MP: Aa self taught person, and long before the web and digital world tutorials, there were not many ways to learn or get advice without signing up for a photo class. After 5 years of college studying math, sciences, religion and philosophy, the last thing I wanted to do was go back to college to study anything at all. A week or two after getting my very first camera, an A1 Canon, I read an article by Ansel Adams in a magazine called Darkroom. I fell in love with his powerful images and the fact that he was a trained pianist and his family wanted for him to continued with his musical career instead of photography. At that moment I too was at a crossroads and the next thing I did was pick up the phone and dial 411 (for the younger generation, 411 was “information”) and they gave me his phone number.
I called him and we spoke for almost an hour. After that, there were many more phone conversations. Ansel became my friend and mentor until he passed away in 1984. So sharing my experience & the many things I have learned as a working photographer is a blessing. At the conclusion of any of my photo workshops I also walk out with new useful learning that will make me grow more as an artist.

JD:What advice would you give someone who is thinking about making a career in photography?

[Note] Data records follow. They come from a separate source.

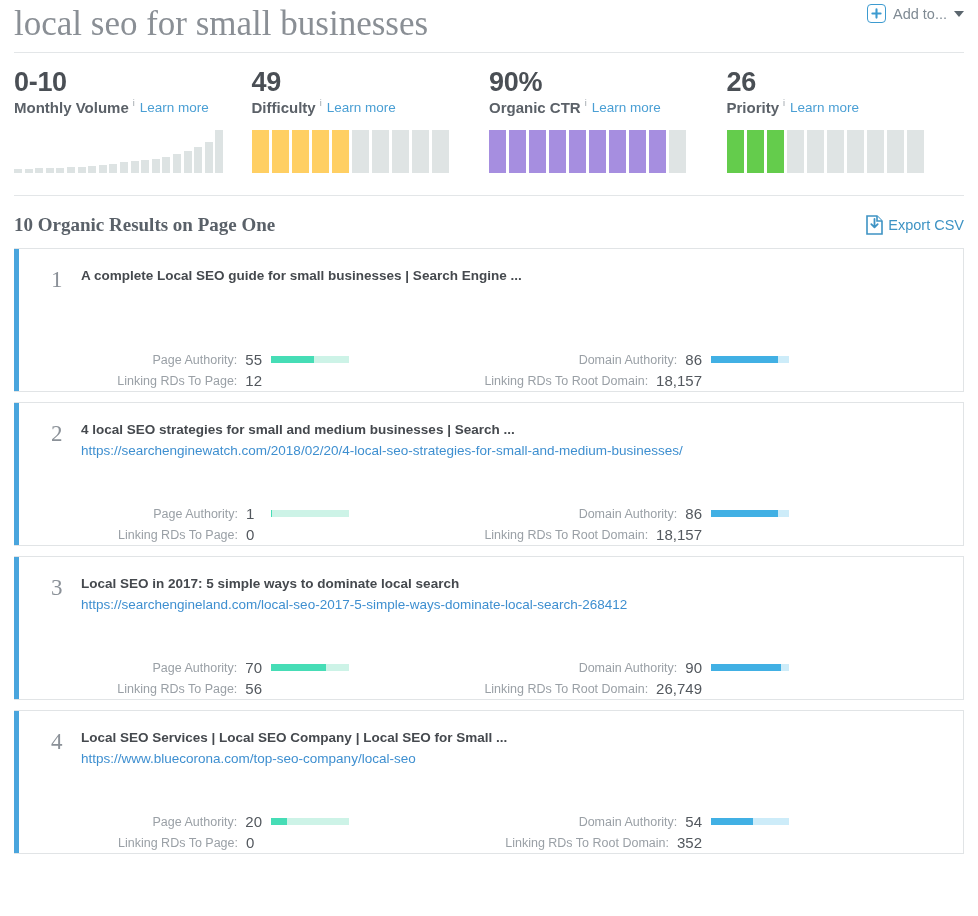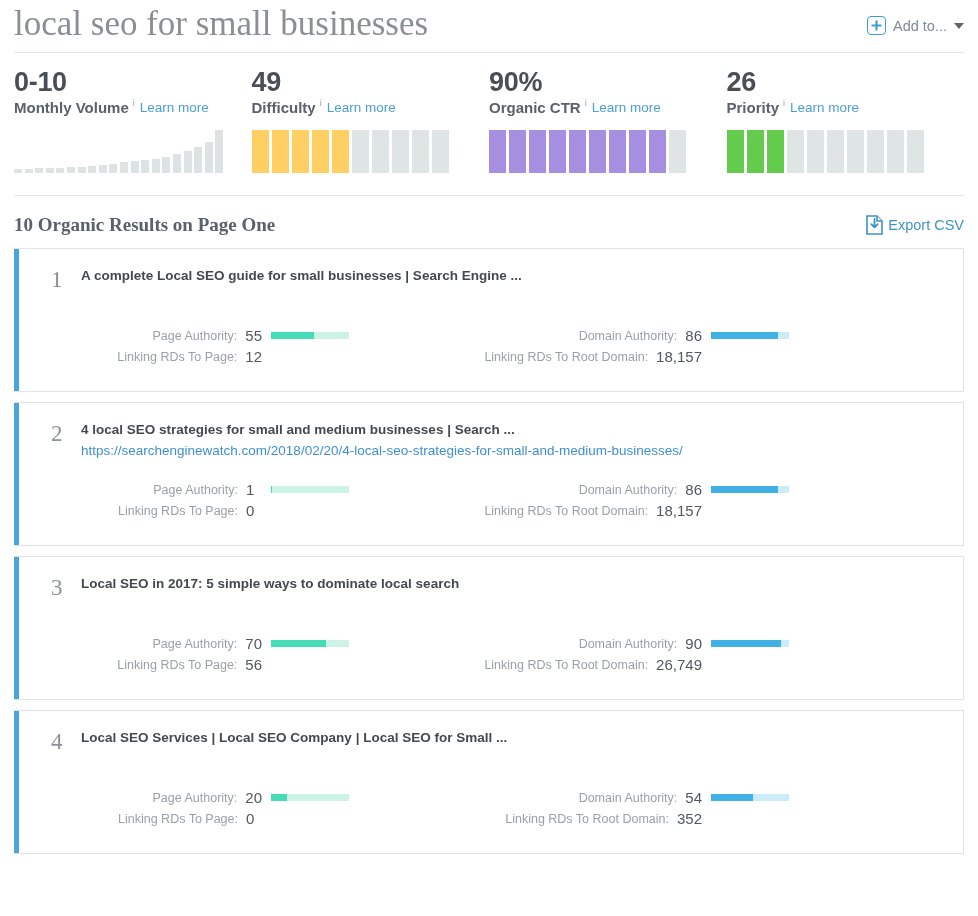--- a/index.html
+++ b/index.html
@@ -28,7 +28,7 @@
   }
   .addto {
     display:flex; align-items:center; gap:7px;
-    margin-top: 12px; white-space:nowrap;
+    white-space:nowrap;
   }
   .plus-box {
     width:19px; height:19px; border:1px solid #3d9bd0; border-radius:4px;

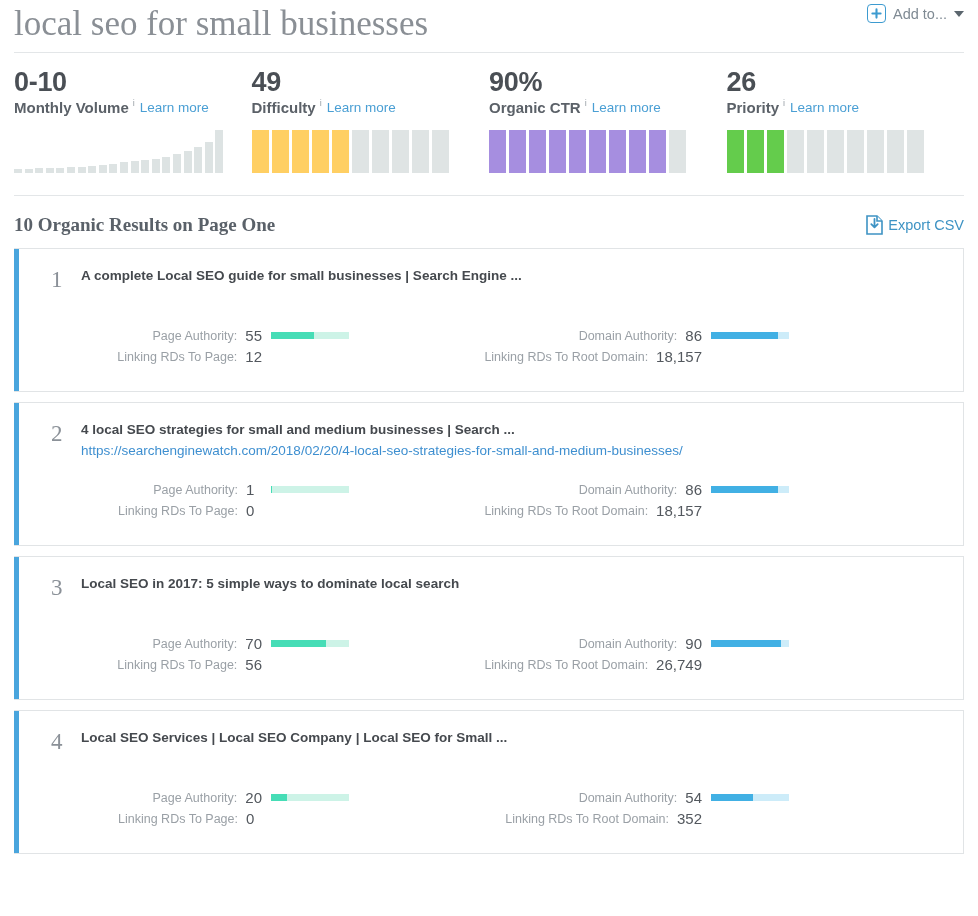--- a/index.html
+++ b/index.html
@@ -104,7 +104,7 @@
     white-space:nowrap; overflow:hidden;
   }
 
-  .stats { position:absolute; left:0; top:76px; width:100%; }
+  .stats { position:absolute; left:0; top:100px; width:100%; }
   .stat-row { display:flex; height:21px; align-items:center; }
   .col { display:flex; align-items:center; }
   .col.left { width:330px; }

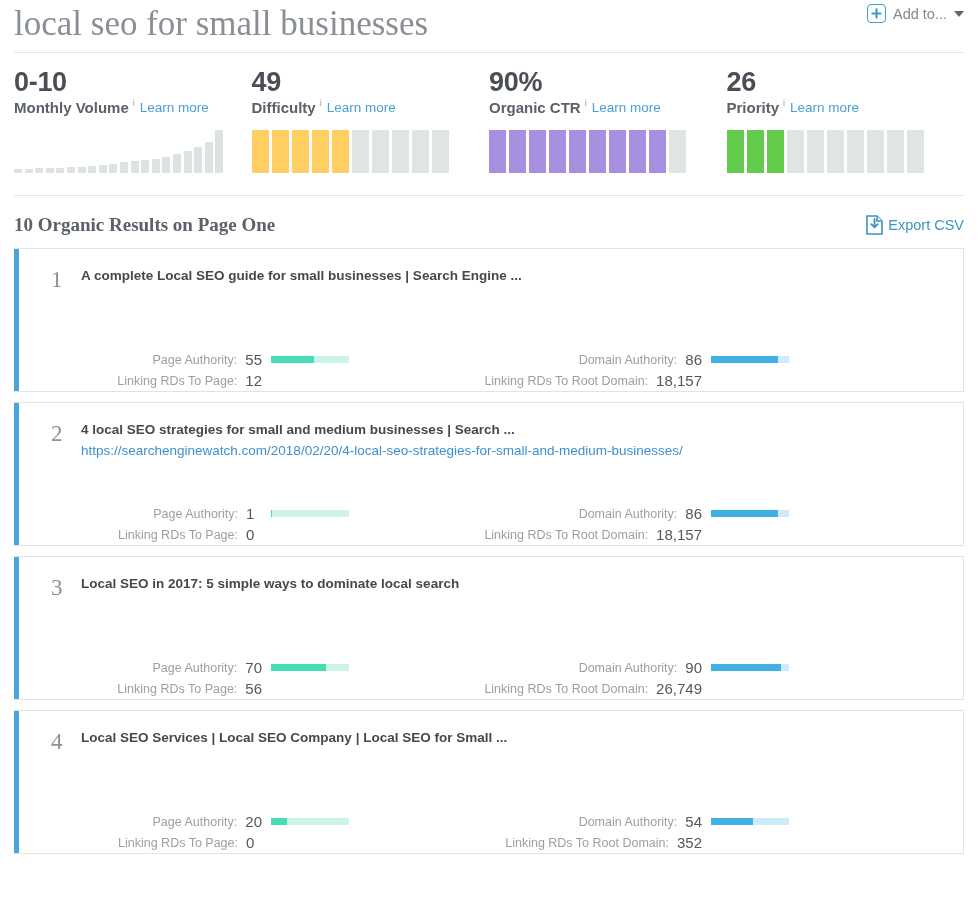--- a/index.html
+++ b/index.html
@@ -341,6 +341,7 @@
         <div class="card-body">
           <div class="rank">3</div>
           <div class="res-title">Local SEO in 2017: 5 simple ways to dominate local search</div>
+          <div class="res-url">https://searchengineland.com/local-seo-2017-5-simple-ways-dominate-local-search-268412</div>
           <div class="stats">
             <div class="stat-row">
               <div class="col left">

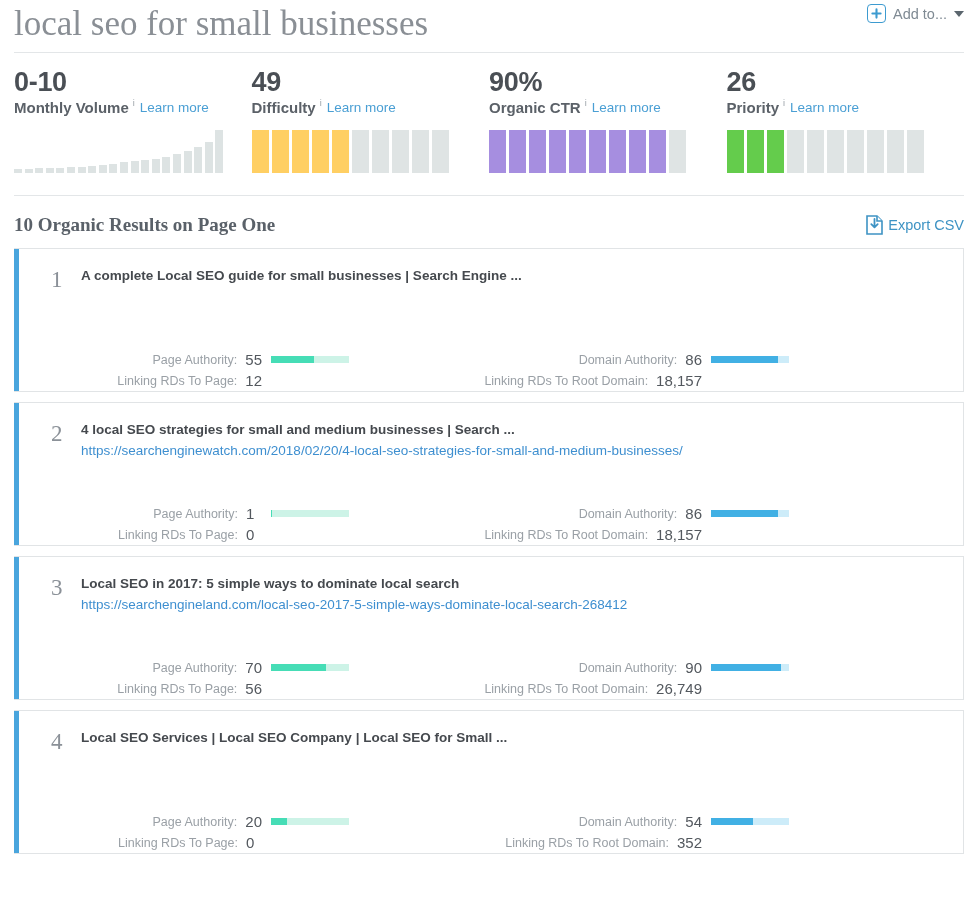--- a/index.html
+++ b/index.html
@@ -379,6 +379,7 @@
         <div class="card-body">
           <div class="rank">4</div>
           <div class="res-title">Local SEO Services | Local SEO Company | Local SEO for Small ...</div>
+          <div class="res-url">https://www.bluecorona.com/top-seo-company/local-seo</div>
           <div class="stats">
             <div class="stat-row">
               <div class="col left">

MP: Much has changed from my early photo days and it keeps evolving fast. But one thing remains the same and that is to keep on shooting and reminding yourself that it doesn’t matter if you make it or not. Always find ways to evolve, learn and discover. Also get out of your normal zone and develop, create and execute intimate personal projects.
While having fun, play with new lighting, styles, settings and composition. Learn a new marketing or business plan to make your partnership with clients a win/win situation. Also get down and dirty with photoshop. Today it would be very difficult making a living as a photographer without the knowledge of photoshop.
Use those social media opportunities for promoting your work and networking. If your work speaks well you will find the right doors opening or the right art buyers will find you.
It’s not easy but most things are possible. So never give up, and continue to have faith in your talent without letting other folks ruin it. And keep on shooting and shooting and after that shoot more and stay grounded and don’t forget where you came from. Stay loyal to those folks who help you get there.